By Tyler DiPietro (not verified) on 05 Feb 2009 #permalink

Reason-free zones, in which people can assert arbitrary beliefs safe from ordinary standards of evaluation, can only corrupt this fabric, just as a contradiction can corrupt a system of logic, allowing falsehoods to proliferate through it.

Reason-free zones don't have to corrupt the fabric if they are completely isolated from it, as in having no logical implications or connection to the rest of your knowledge base. The highly technical, esoteric term for this is "meaningless."

Robert O'Brien wrote:

They are both equally worthless.

R. Lee Ermey ? Is that you?

By valhar2000 (not verified) on 06 Feb 2009 #permalink

Michael Shermer mentions your Monty Hall book in the February _Scientific American_. See the letters section, page 12.

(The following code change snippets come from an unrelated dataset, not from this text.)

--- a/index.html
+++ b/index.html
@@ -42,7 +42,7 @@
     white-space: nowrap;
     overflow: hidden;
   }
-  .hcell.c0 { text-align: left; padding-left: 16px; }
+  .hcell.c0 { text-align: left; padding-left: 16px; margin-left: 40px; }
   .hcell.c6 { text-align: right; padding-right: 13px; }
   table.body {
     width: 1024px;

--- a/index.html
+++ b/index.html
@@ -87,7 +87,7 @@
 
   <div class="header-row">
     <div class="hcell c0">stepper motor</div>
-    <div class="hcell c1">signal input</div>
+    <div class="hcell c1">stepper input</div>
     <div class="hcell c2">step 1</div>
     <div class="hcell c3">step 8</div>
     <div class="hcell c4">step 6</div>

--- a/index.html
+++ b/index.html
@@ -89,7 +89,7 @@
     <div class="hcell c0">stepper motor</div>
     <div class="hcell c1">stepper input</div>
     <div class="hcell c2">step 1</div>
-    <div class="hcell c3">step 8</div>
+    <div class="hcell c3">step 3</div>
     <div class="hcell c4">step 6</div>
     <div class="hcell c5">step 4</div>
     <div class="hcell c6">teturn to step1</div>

Al wrote: "Reason-free zones don't have to corrupt the fabric if they are completely isolated from it, as in having no logical implications or connection to the rest of your knowledge base. The highly technical, esoteric term for this is "meaningless.""

Except that you deleted this line from the beginning of Pinker's statement you were quoting from: "Knowledge is a continuous fabric, in which ideas are connected to other ideas." He's talking about Knowledge: things we claim to know about the universe (facts).

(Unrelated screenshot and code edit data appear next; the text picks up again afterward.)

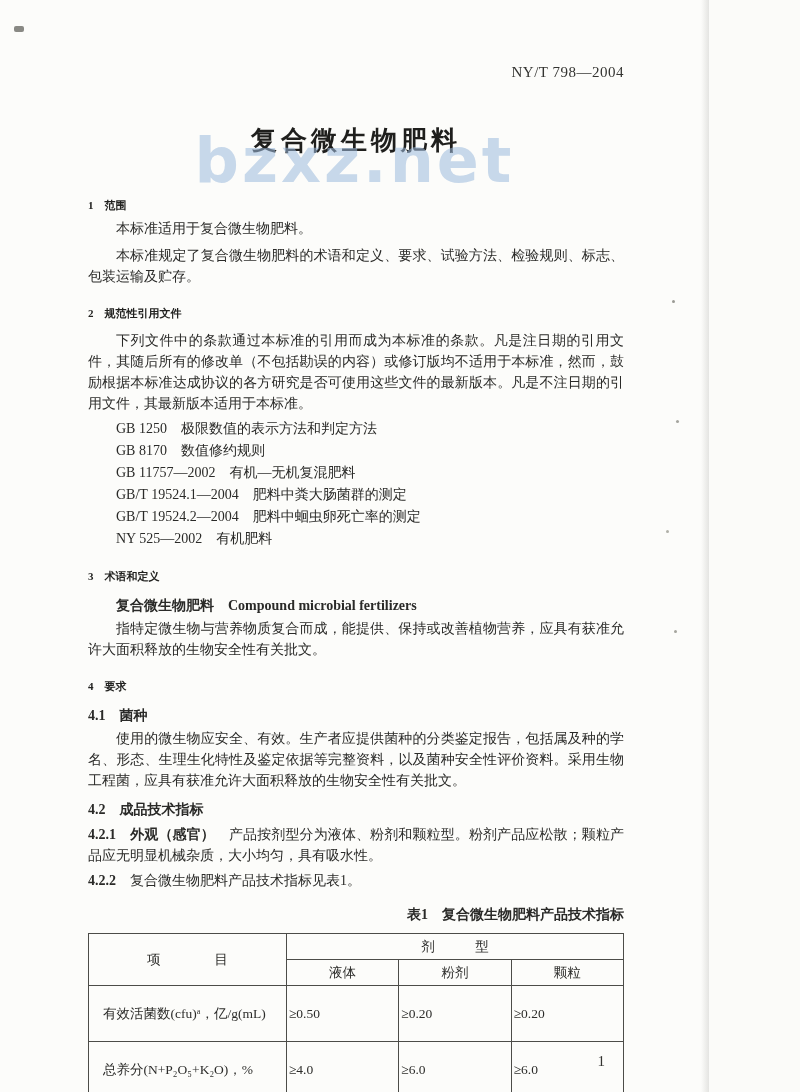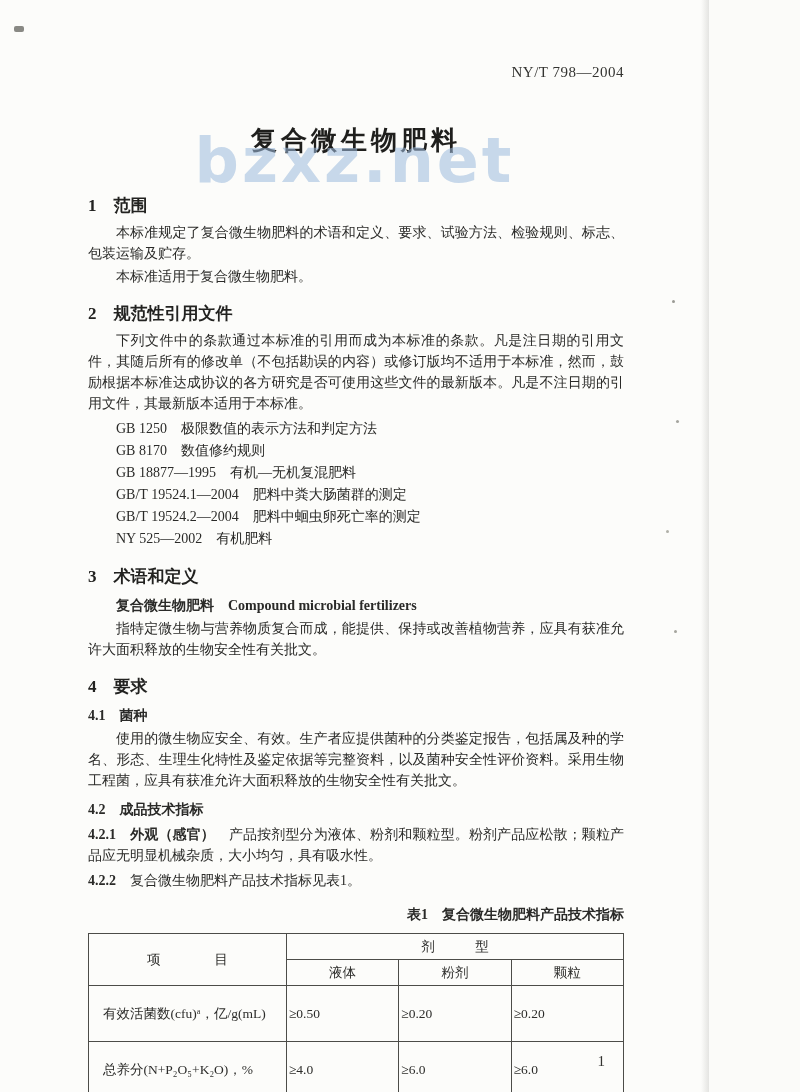--- a/index.html
+++ b/index.html
@@ -58,7 +58,7 @@
 
   .sec-heading {
     margin-top: 16px;
-    font-size: 17px;
+    font-size: 11px;
     font-weight: bold;
     line-height: 21px;
     color: #222220;

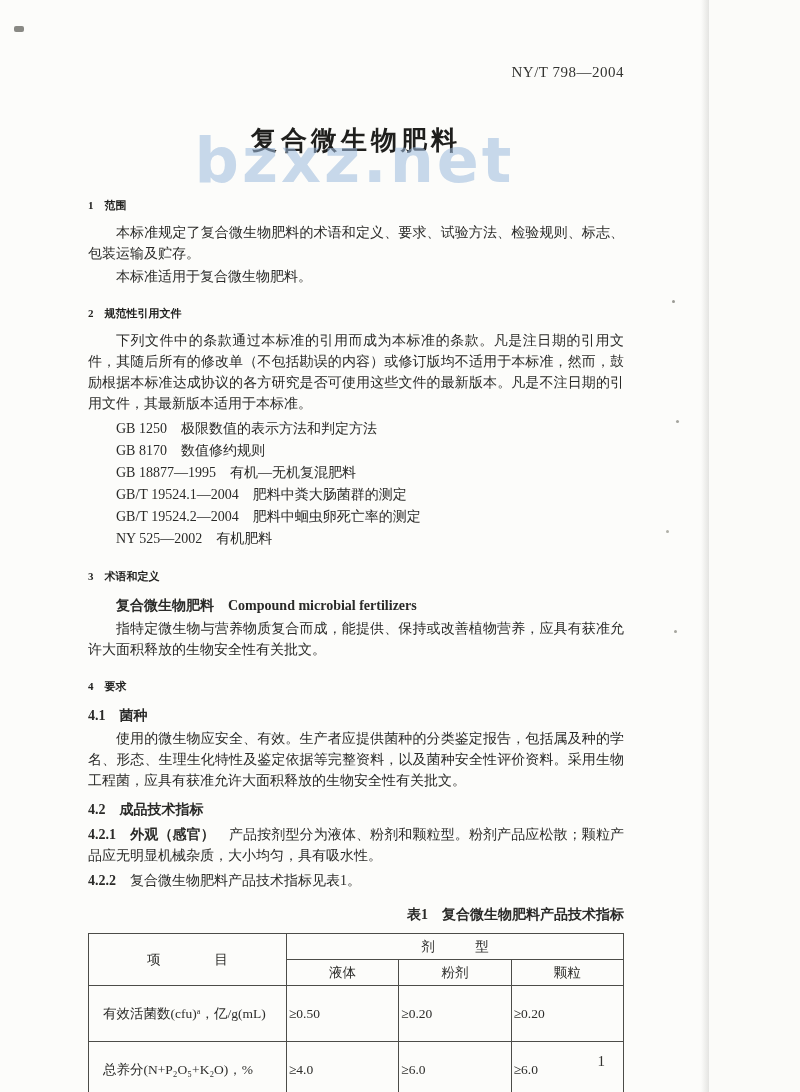--- a/index.html
+++ b/index.html
@@ -146,8 +146,8 @@
   <h1 class="doc-title">复合微生物肥料</h1>
 
   <h2 class="sec-heading first">1　范围</h2>
+  <p class="body tight">本标准适用于复合微生物肥料。</p>
   <p class="body">本标准规定了复合微生物肥料的术语和定义、要求、试验方法、检验规则、标志、包装运输及贮存。</p>
-  <p class="body tight">本标准适用于复合微生物肥料。</p>
 
   <h2 class="sec-heading">2　规范性引用文件</h2>
   <p class="body">下列文件中的条款通过本标准的引用而成为本标准的条款。凡是注日期的引用文件，其随后所有的修改单（不包括勘误的内容）或修订版均不适用于本标准，然而，鼓励根据本标准达成协议的各方研究是否可使用这些文件的最新版本。凡是不注日期的引用文件，其最新版本适用于本标准。</p>

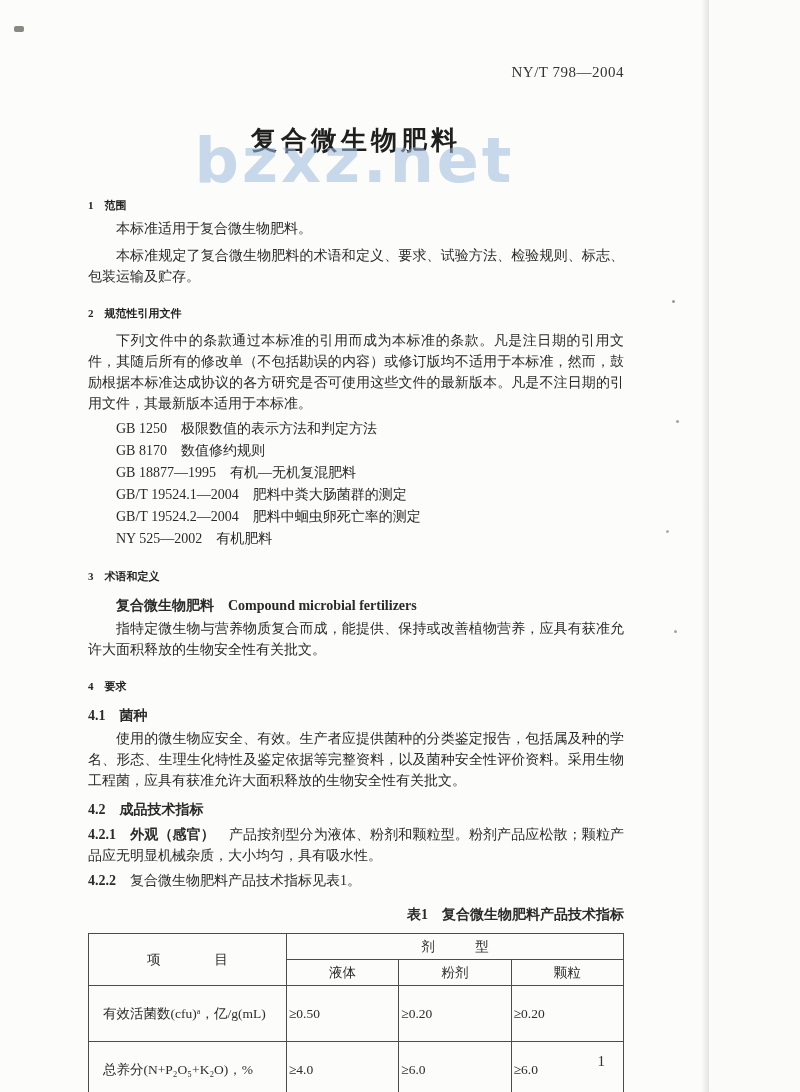--- a/index.html
+++ b/index.html
@@ -154,7 +154,7 @@
   <div class="refs">
     <div class="ref-item">GB 1250　极限数值的表示方法和判定方法</div>
     <div class="ref-item">GB 8170　数值修约规则</div>
-    <div class="ref-item">GB 18877—1995　有机—无机复混肥料</div>
+    <div class="ref-item">GB 11757—2002　有机—无机复混肥料</div>
     <div class="ref-item">GB/T 19524.1—2004　肥料中粪大肠菌群的测定</div>
     <div class="ref-item">GB/T 19524.2—2004　肥料中蛔虫卵死亡率的测定</div>
     <div class="ref-item">NY 525—2002　有机肥料</div>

-Not personal, subjective expressions and preferences (Thai food is the best!) that are not directly attached to the fabric of knowledge, unlike religious claims about the origin & nature of the universe which are.

Caliban,

Well yes, in that sentence he's talking about knowledge. In the next -- the one I quoted -- he's talking about arbitrarily asserted beliefs, which don't have to be connected to the rest of your knowledge base. To the extent they are, they would corrupt it. To the extent they aren't, they would be meaningless.

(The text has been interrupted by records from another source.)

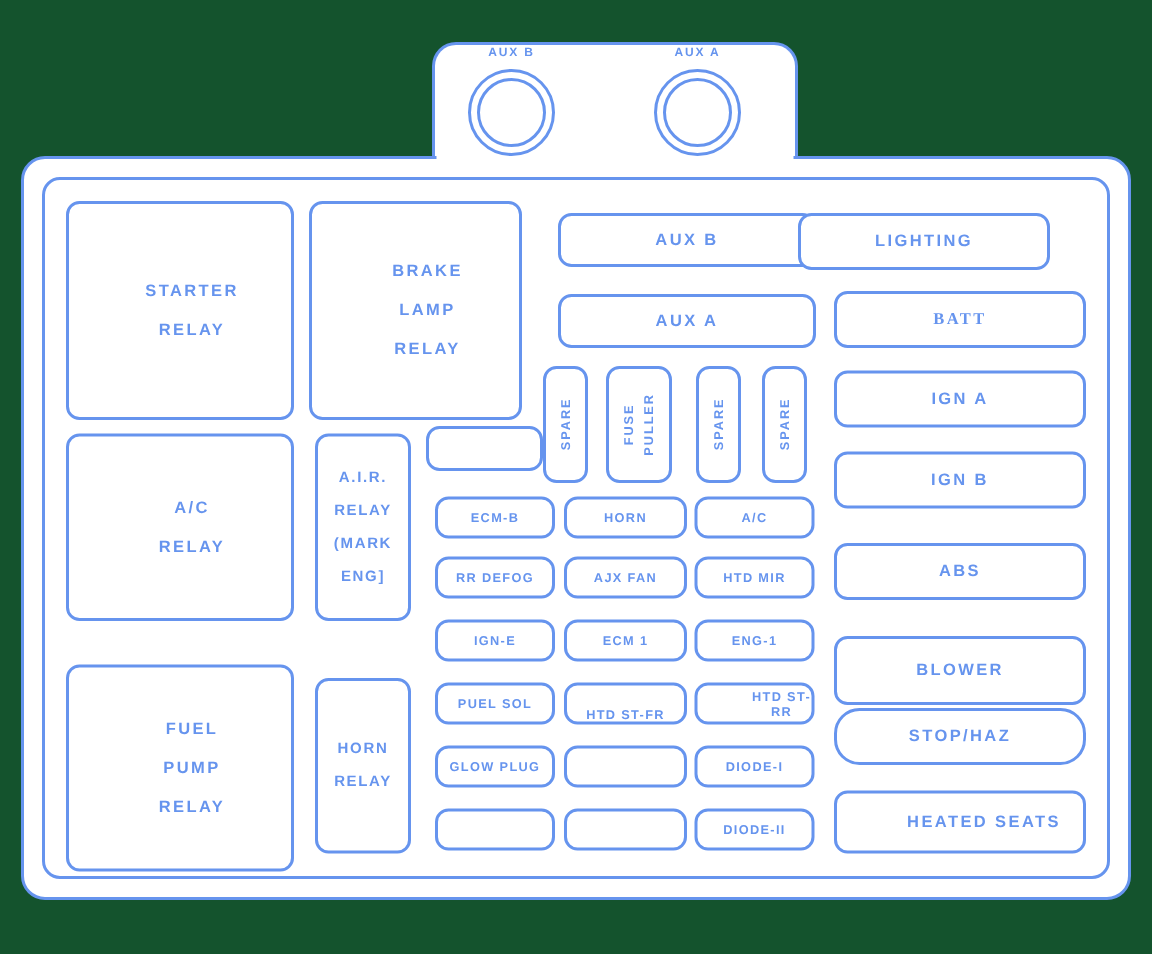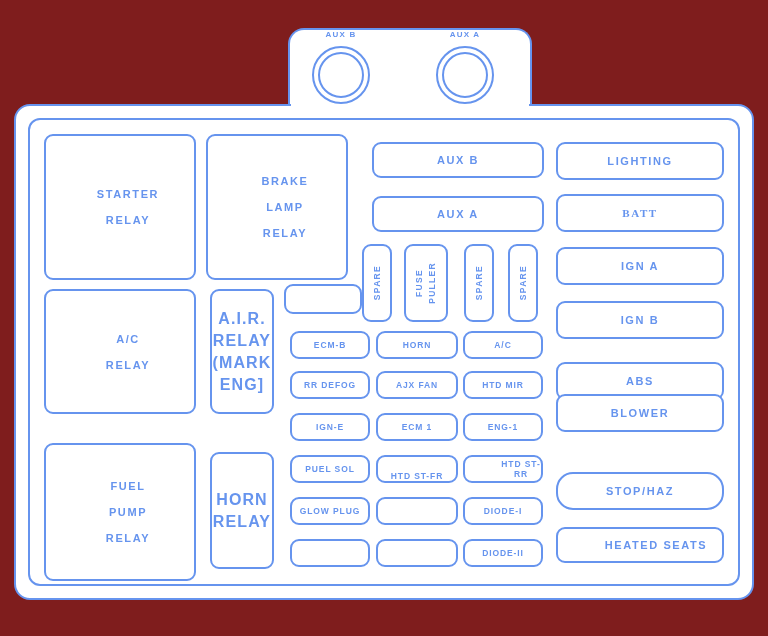--- a/index.html
+++ b/index.html
@@ -15,7 +15,7 @@
     position: relative;
     width: 768px;
     height: 636px;
-    background: #7f1d1d;
+    background: #14532d;
     overflow: hidden;
   }
 

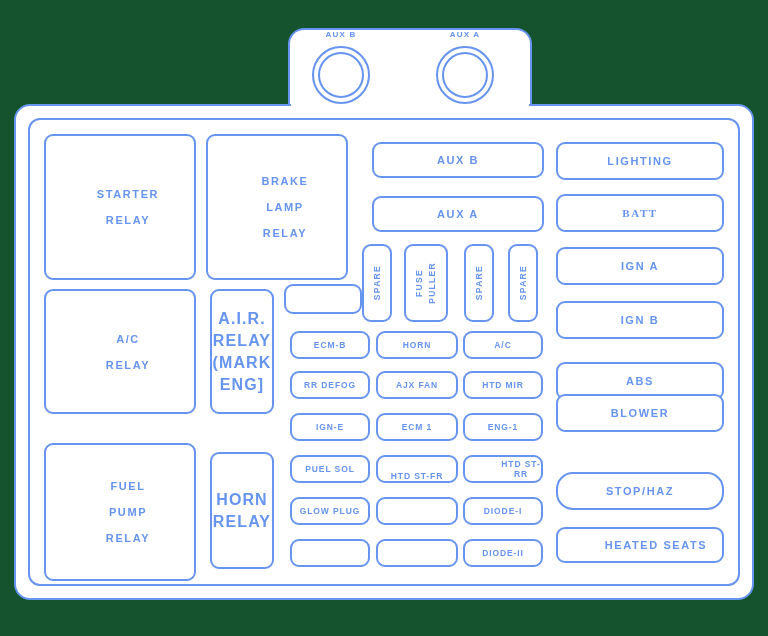--- a/index.html
+++ b/index.html
@@ -272,7 +272,7 @@
     <div>DIODE-II</div>
   </div>
 
-  <div class="box bar-lg" style="left:556px; top:142px; width:168px; height:38px;">
+  <div class="box bar-lg" style="left:532px; top:142px; width:168px; height:38px;">
     <div>LIGHTING</div>
   </div>
   <div class="box bar-lg" style="left:556px; top:194px; width:168px; height:38px;font-family:Liberation Serif, serif;">

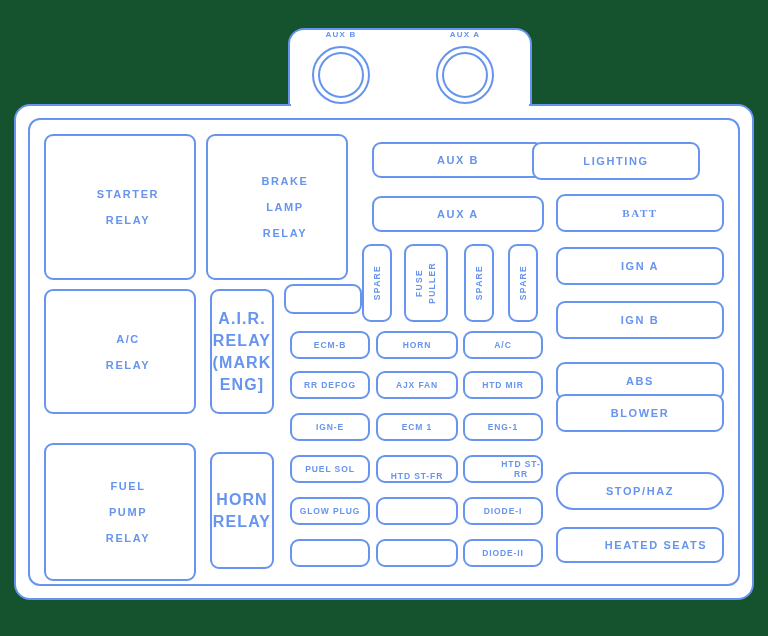--- a/index.html
+++ b/index.html
@@ -120,7 +120,7 @@
 
   
   .relay-lg { font-size: 11px; line-height: 26px; letter-spacing: 1.6px; padding-left: 16px; }
-  .relay-md { font-size: 16px; line-height: 22px; letter-spacing: 1.1px; }
+  .relay-md { font-size: 10px; line-height: 22px; letter-spacing: 1.1px; }
   .bar-lg   { font-size: 11px; letter-spacing: 1.6px; }
   .fuse-sm  { font-size: 8.5px; letter-spacing: 0.9px; }
   .vert {

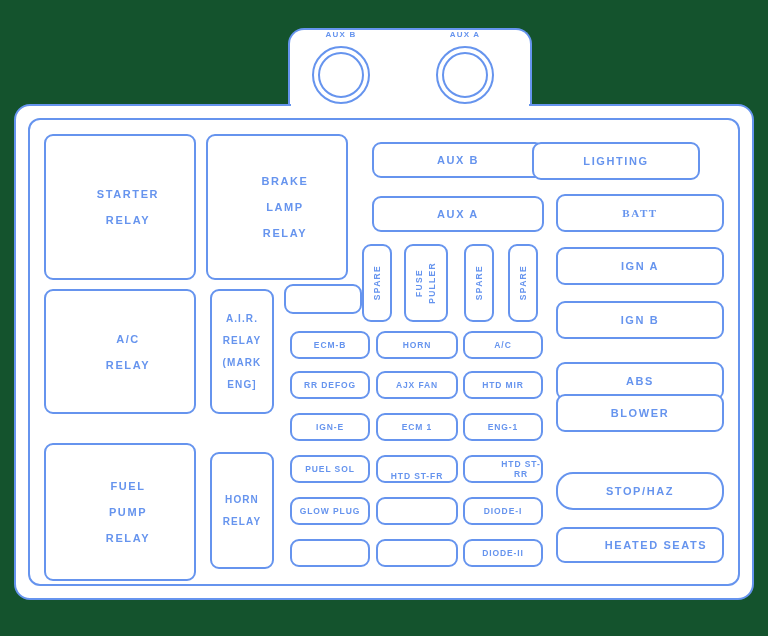--- a/index.html
+++ b/index.html
@@ -287,7 +287,7 @@
   <div class="box bar-lg" style="left:556px; top:362px; width:168px; height:38px;">
     <div>ABS</div>
   </div>
-  <div class="box bar-lg" style="left:556px; top:394px; width:168px; height:38px;">
+  <div class="box bar-lg" style="left:556px; top:424px; width:168px; height:46px;">
     <div>BLOWER</div>
   </div>
   <div class="box bar-lg" style="left:556px; top:472px; width:168px; height:38px;border-radius:17px;">

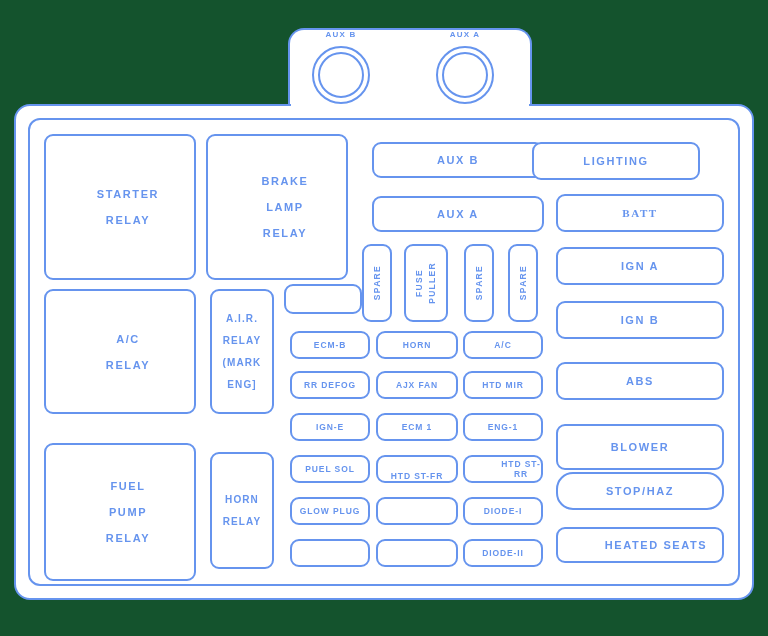--- a/index.html
+++ b/index.html
@@ -293,7 +293,7 @@
   <div class="box bar-lg" style="left:556px; top:472px; width:168px; height:38px;border-radius:17px;">
     <div>STOP/HAZ</div>
   </div>
-  <div class="box bar-lg" style="left:556px; top:527px; width:168px; height:36px;padding-left:32px;">
+  <div class="box bar-lg" style="left:556px; top:527px; width:168px; height:42px;padding-left:32px;">
     <div>HEATED SEATS</div>
   </div>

Posted by: AL | February 6, 2009 7:08 PM

"Well yes, in that sentence he's talking about knowledge. In the next -- the one I quoted -- he's talking about arbitrarily asserted beliefs, which don't have to be connected to the rest of your knowledge base. To the extent they are, they would corrupt it. To the extent they aren't, they would be meaningless."

The problem I see here is something like this: Those people who commit themselves to arbitrarily asserted beliefs not connected to the rest of our knowledge base inevitably claim that their ideas are meaningful. By virtue of their clinging to those beliefs while refusing to recognize the meaningless nature of their content they are failing to properly distinguishing between unjustified beliefs and justified beliefs.

By Explicit Atheist (not verified) on 06 Feb 2009 #permalink

I have to say, I'm in agreement with Coyne, Dennett, and Pinker on this (as much as I admire Sam Harris.) In the doctrinaire sense, you can't reconcile science and rational thought with the (to say the least) implausible claims religion makes. There's no reason even to proclaim the existence of a generic, non-denominational God, because life is explicable in non-supernatural, perfectly chemical terms. To paraphrase Napoleon's mathematician, we have no need of that hypothesis.

By Raymond Minton (not verified) on 07 Feb 2009 #permalink

I think its fair to say that for almost 100% of theists one of the key arguments they have for their theism is that god belief provides explanatory utility - it explains what otherwise is unexplained, and therefore theism is rational. Furthermore, since that explanation provided by the god hypothesis is usually claimed to be total explanation for "everything", such theism must ipso facto be connected to all of our knowledge base. But that explanatory value added assertion is just vacuous, the god concept is like spinning wheels, it is a mere declaration lacking any explanatory substance that advances us not an ioata toward explaining anything, precisely because it in fact has no connection to the rest of our knowledge base, and I think this is the key insight that theists just keep missing.

By Explicit Atheist (not verified) on 07 Feb 2009 #permalink

I'd have to say that, while I often agree with Lawrence Krauss, I think he's way off on writing that "there is too much ink worrying about the question".